CoCoT: Contrastive Chain-of-Thought Prompting for Large Multimodal Models with Multiple Image Inputs
Daoan Zhang, Junming Yang, Hanjia Lyu, Zijian Jin, Yuan Yao, Mingkai Chen, Jiebo Luo
TL;DR
This work tackles the challenge of fine-grained perception and cross-image reasoning in large multimodal models by introducing Contrastive Chain-of-Thought (CoCoT) prompting. CoCoT guides models to compare similarities and differences across multiple image inputs before answering, improving performance on both image-to-image matching and multi-image-to-text matching across open-source and closed-source LMMs. Experiments on Raven-50, Factify-V, and Winoground show consistent gains over DDCoT and CCoT baselines, though gaps to human performance persist. The approach offers a principled way to leverage inter-image contrasts for more accurate and detailed multimodal reasoning, with potential to inform future AGI-oriented systems.
Abstract
When exploring the development of Artificial General Intelligence (AGI), a critical task for these models involves interpreting and processing information from multiple image inputs. However, Large Multimodal Models (LMMs) encounter two issues in such scenarios: (1) a lack of fine-grained perception, and (2) a tendency to blend information across multiple images.
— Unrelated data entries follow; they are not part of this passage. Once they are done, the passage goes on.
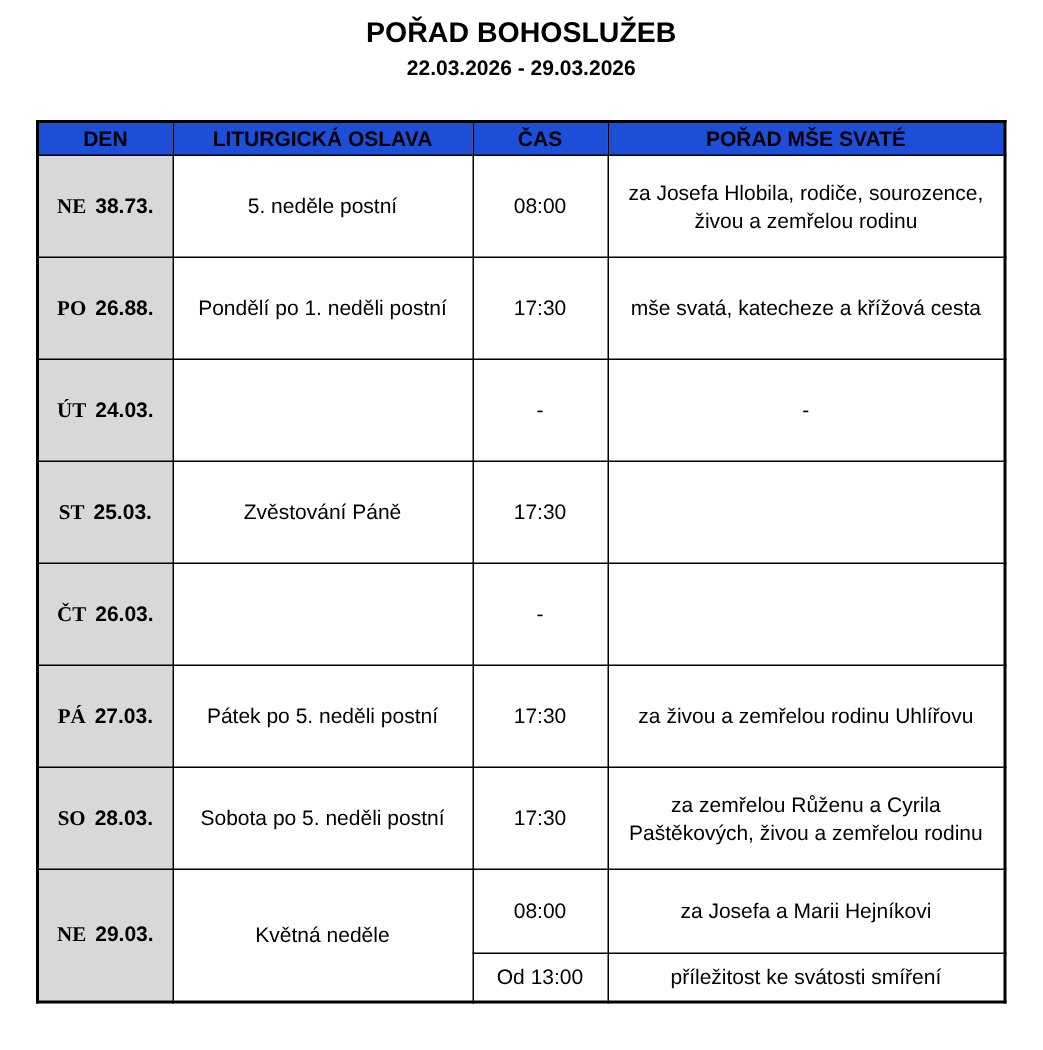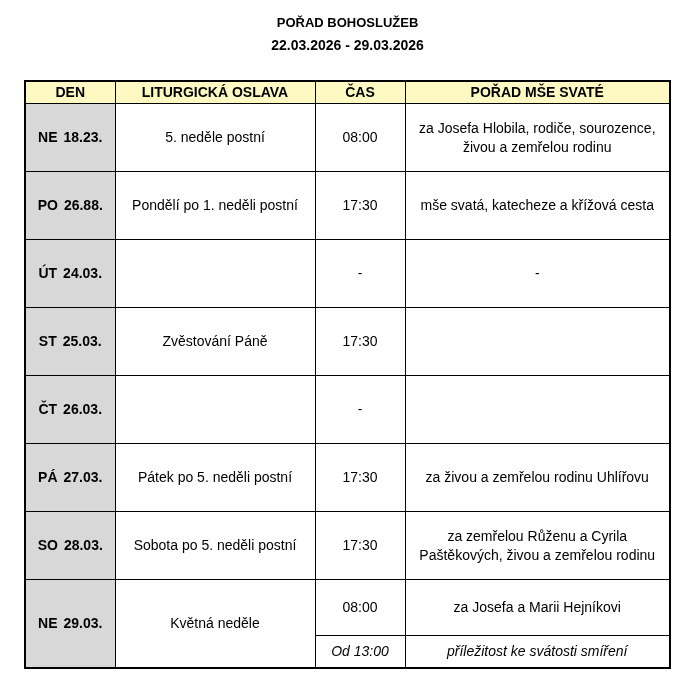--- a/index.html
+++ b/index.html
@@ -23,7 +23,7 @@
   }
   .title-block .line1,
   .title-block .line2 {
-    font-size: 13px;
+    font-size: 19px;
     font-weight: bold;
     line-height: 22px;
   }

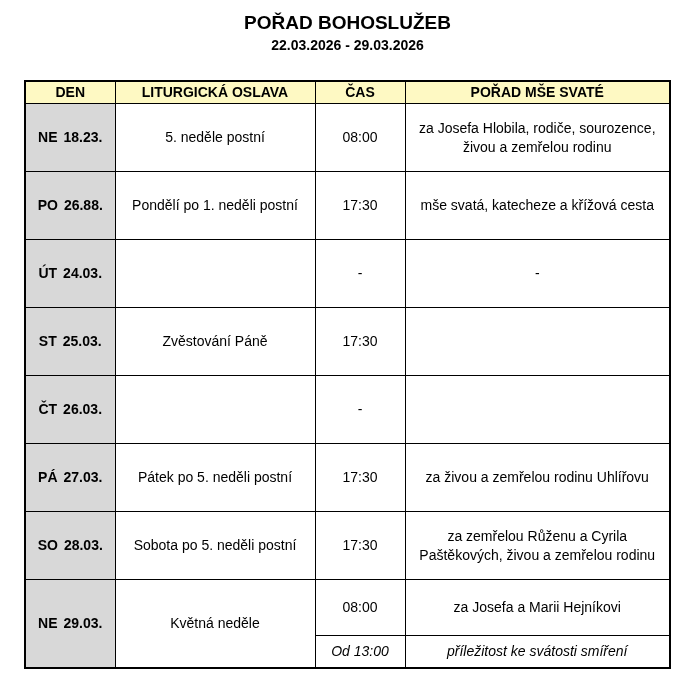--- a/index.html
+++ b/index.html
@@ -50,7 +50,7 @@
     overflow: hidden;
   }
   table.schedule th {
-    background: #fef9c3;
+    background: #1d4ed8;
     font-weight: bold;
     height: 16px;
     padding: 1px 0;

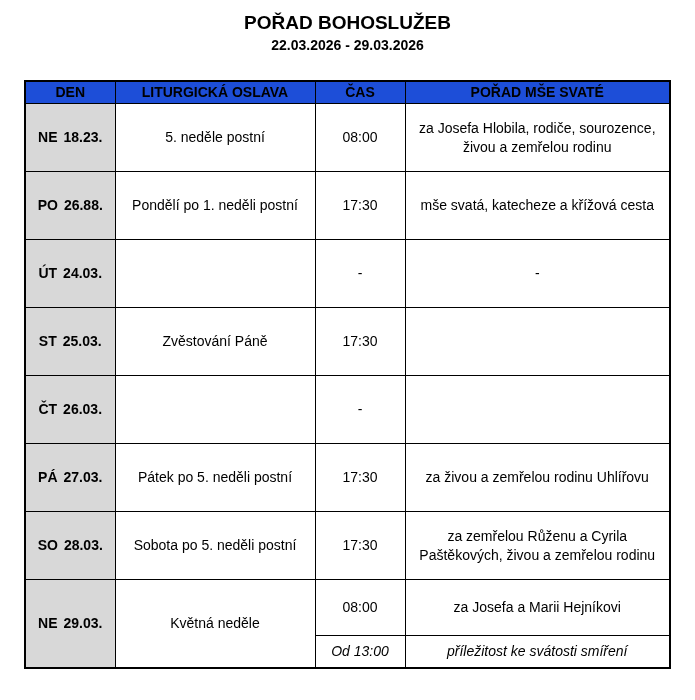--- a/index.html
+++ b/index.html
@@ -62,6 +62,7 @@
   }
   table.schedule td.den .day-abbr {
     margin-right: 6px;
+    font-family: Liberation Serif, serif;
   }
   table.schedule tbody tr.main-row td {
     height: 68px;

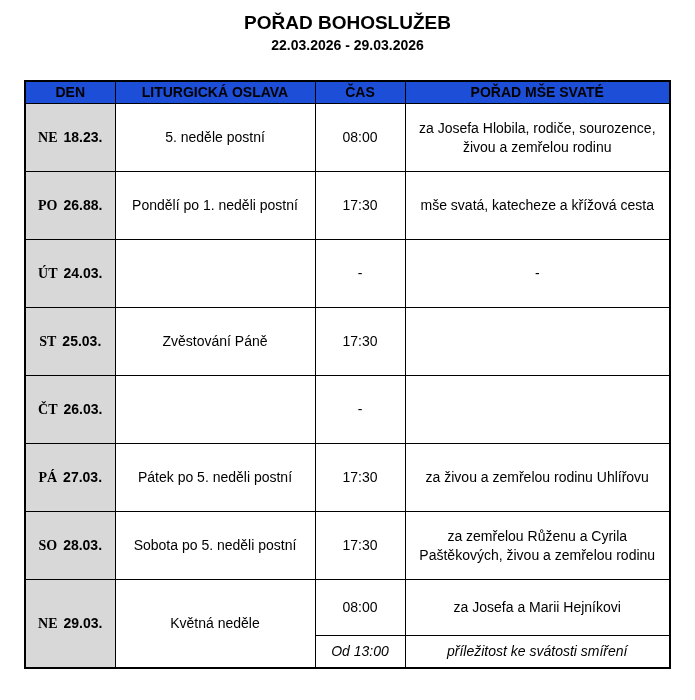--- a/index.html
+++ b/index.html
@@ -104,7 +104,7 @@
 
       <tr class="main-row">
         <td class="den">
-          <span class="day-abbr">NE</span><span>18.23.</span>
+          <span class="day-abbr">NE</span><span>38.73.</span>
         </td>
         <td>5. neděle postní</td>
         <td>08:00</td>

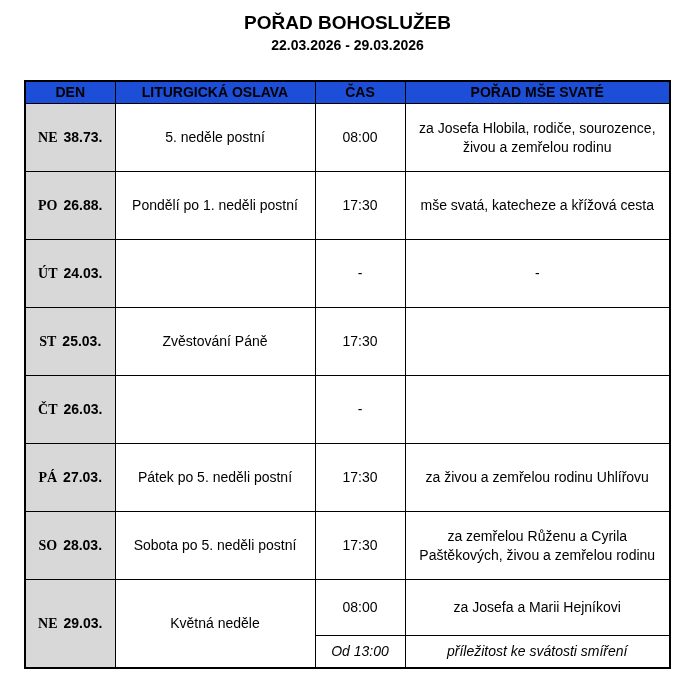--- a/index.html
+++ b/index.html
@@ -72,7 +72,6 @@
   }
   table.schedule tbody tr.split-bottom td {
     height: 32px;
-    font-style: italic;
   }
 </style>
 </head>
We first extensively investigate the capability of LMMs to perceive fine-grained visual details when dealing with multiple input images. The research focuses on two aspects: first, image-to-image matching (to evaluate whether LMMs can effectively reason and pair relevant images), and second, multi-image-to-text matching (to assess whether LMMs can accurately capture and summarize detailed image information). We conduct evaluations on a range of both open-source and closed-source large models, including GPT-4V, Gemini, OpenFlamingo, and MMICL. To enhance model performance, we further develop a Contrastive Chain-of-Thought (CoCoT) prompting approach based on multi-input multimodal models. This method requires LMMs to compare the similarities and differences among multiple image inputs, and then guide the models to answer detailed questions about multi-image inputs based on the identified similarities and differences. Our experimental results showcase CoCoT's proficiency in enhancing the multi-image comprehension capabilities of large multimodal models.